● Task to complete
Once you find the line containing "作者：Claude (Augment Agent)", output it and every line after it to the end of the records, exactly.

START Material provided

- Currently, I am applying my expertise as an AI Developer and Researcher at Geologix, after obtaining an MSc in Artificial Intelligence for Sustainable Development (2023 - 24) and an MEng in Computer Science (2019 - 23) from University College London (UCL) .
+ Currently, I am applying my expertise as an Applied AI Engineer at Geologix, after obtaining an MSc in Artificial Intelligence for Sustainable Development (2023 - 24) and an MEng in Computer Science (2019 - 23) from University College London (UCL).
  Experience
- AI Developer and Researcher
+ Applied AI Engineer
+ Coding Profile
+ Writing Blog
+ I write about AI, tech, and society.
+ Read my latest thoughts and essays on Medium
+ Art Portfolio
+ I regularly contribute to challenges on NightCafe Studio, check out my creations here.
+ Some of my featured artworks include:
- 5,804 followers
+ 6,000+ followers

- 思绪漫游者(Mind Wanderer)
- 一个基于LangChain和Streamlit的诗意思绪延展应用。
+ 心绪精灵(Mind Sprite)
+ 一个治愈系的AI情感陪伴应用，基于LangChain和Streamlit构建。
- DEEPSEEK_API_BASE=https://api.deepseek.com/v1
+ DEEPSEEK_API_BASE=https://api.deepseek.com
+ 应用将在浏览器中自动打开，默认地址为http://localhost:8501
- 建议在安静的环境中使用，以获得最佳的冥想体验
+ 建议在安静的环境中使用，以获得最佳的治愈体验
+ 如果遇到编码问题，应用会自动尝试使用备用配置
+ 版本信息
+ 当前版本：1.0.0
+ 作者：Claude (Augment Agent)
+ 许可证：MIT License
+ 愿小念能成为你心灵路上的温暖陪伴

END Material provided

● Exercise output
+ 作者：Claude (Augment Agent)
+ 许可证：MIT License
+ 愿小念能成为你心灵路上的温暖陪伴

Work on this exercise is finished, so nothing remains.